Before I get too excited i’m still firmly in camp Bely but I don’t think it too much to say this book is the most effective capture of the Tolstoyan mantle I’ve probably ever read. It blends the nineteenth century Russian novel with socialist realism & surprisingly that actually works there’s a miracle of style here. Most shocking is that I never felt Grossman’s politics too heavy handed, polemical, or dogmatic. This is so rare for me & I tend to only encounter it with some of the Russian masters, for whatever reason. Platonov very much outside of that gathering (going by TFP anyway).

Cues from Война и Мир all over the place we even have both Hitler and Stalin as characters which I’m sure Tolstoy would have appreciated. But for me, one the most interesting aspects of Жизнь и Судьба is the discussion of what it means to write a War and Peace.

So - life is freedom. Or otherwise. I think Grossman is never too high-minded with his encompassing reflectives but —

“You say life is treedom. Is that what people in the camps think? What if the life expanding through the universe should use its power to create a slavery still more terrible than your slavery of inanimate matter? Do you think this man of the future will surpass Christ in his goodness? That's the real question. … What if he transforms the whole world into a galactic concentration camp? What I want to know is - do you believe in the evolution of kindness, morality, mercy? Is man capable of evolving in that way?”

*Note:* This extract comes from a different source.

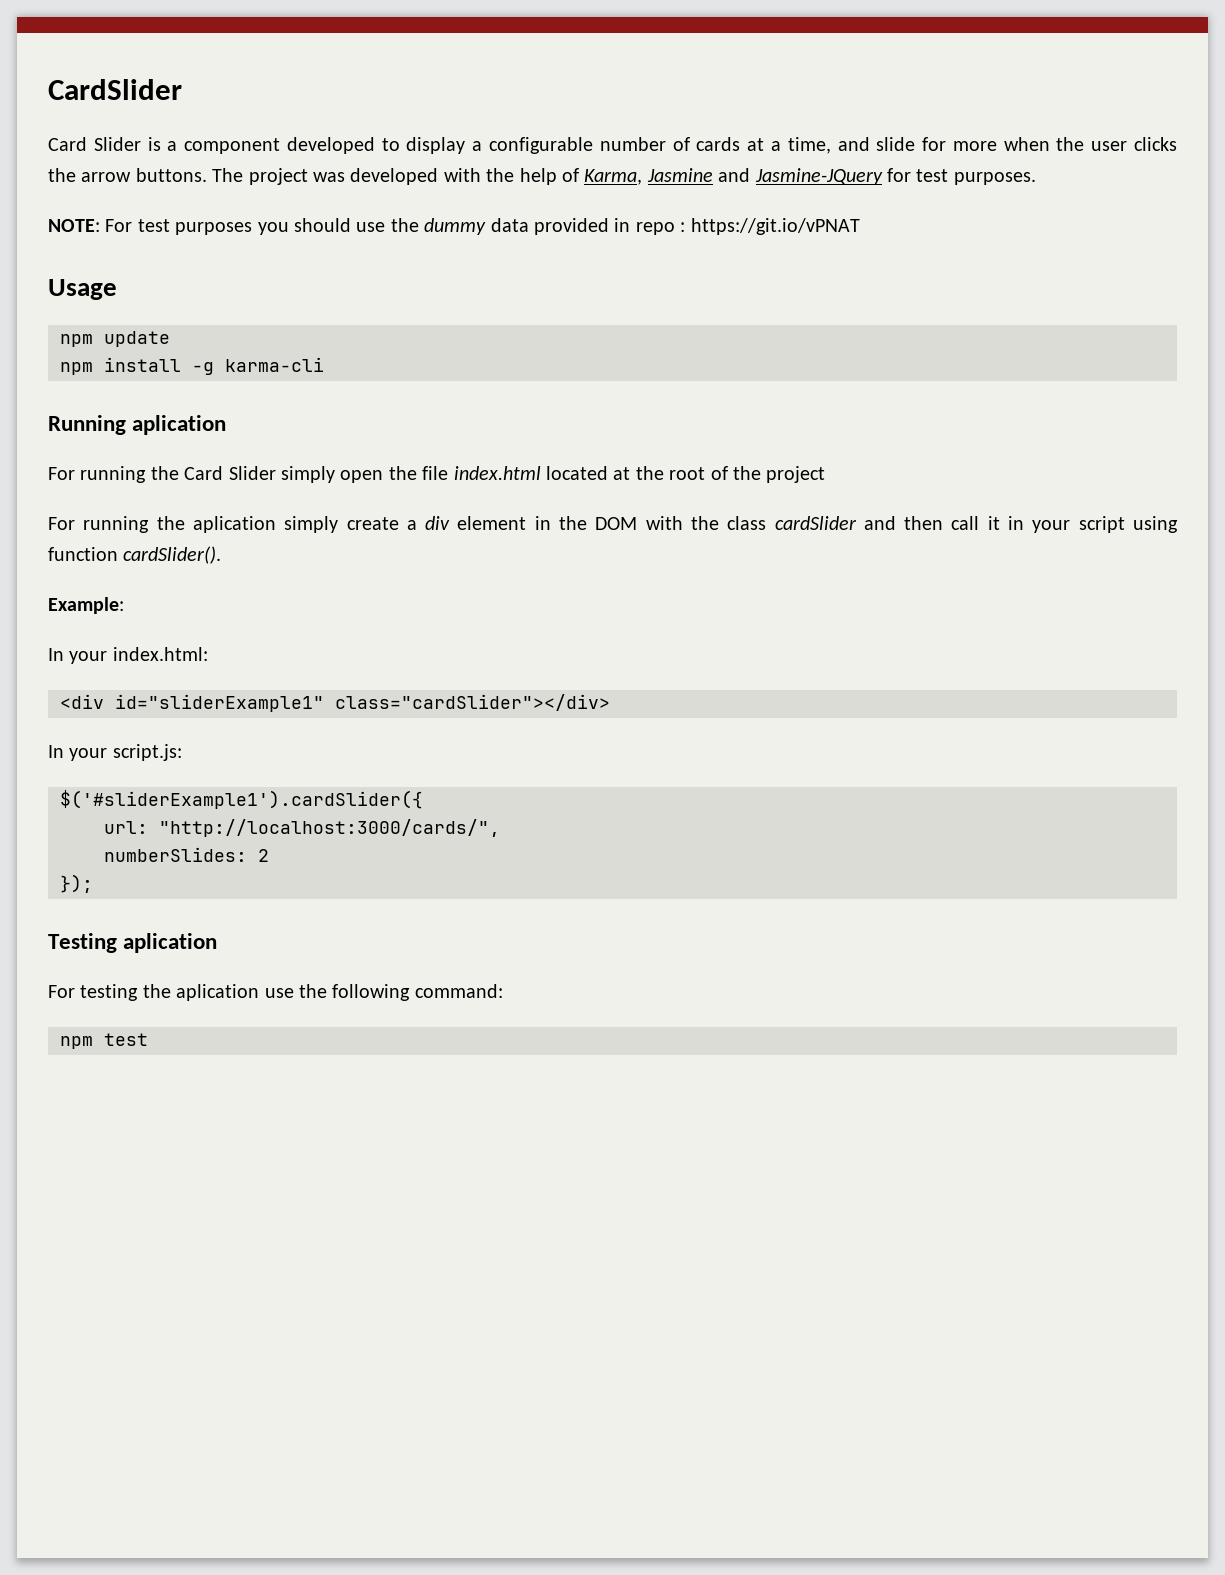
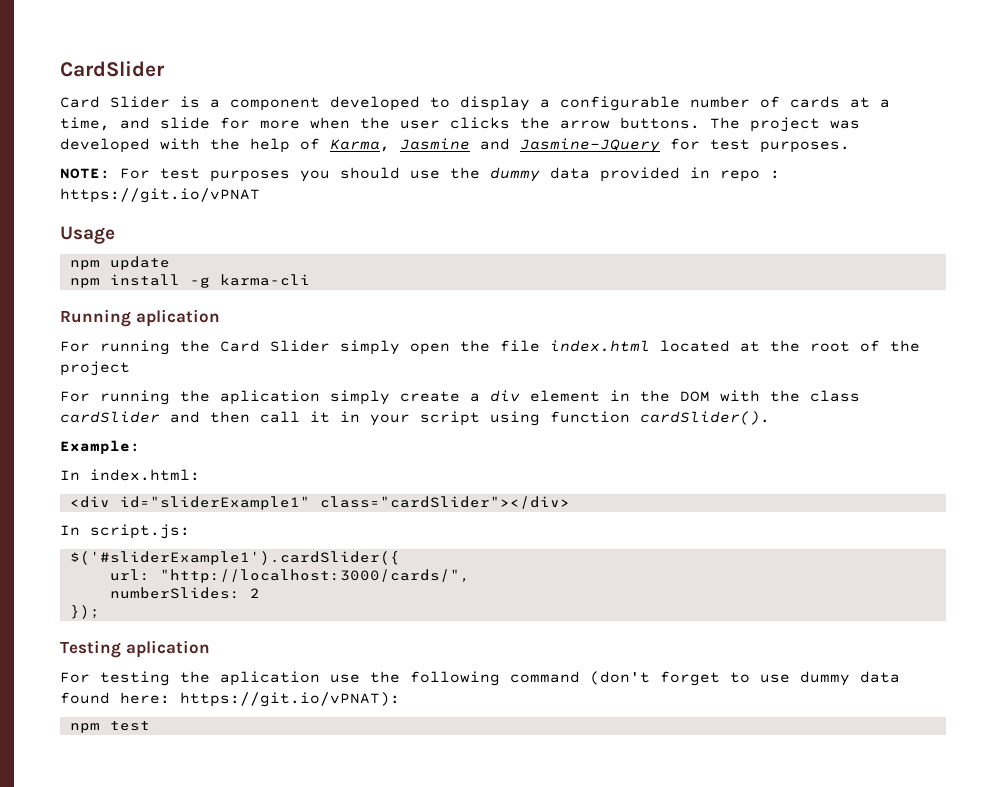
[69,651,108,664] your -> (80, 475) none
[69,748,108,761] your -> (80, 530) none
[414,984,503,998] command: -> [510,671,900,686] [60,692,400,707] command (don't forget to use dummy data found here: https://git.io/vPNAT):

Such a magisterial unfolding of history of Stalingrad there’s really just so little like it and it may be the one book where I have to say War and Peace is a pre-requisite. Good luck there

The light of evening can reveal the essence of a moment. It can bring out its emotional and historical significance, transforming a mere impression into a powerful image. The evening sun can endow patches of soot and mud with thousands of voices; with aching hearts we sense past joys, the irrevocability of loss, the bitterness of mistakes and the eternal appeal of hope.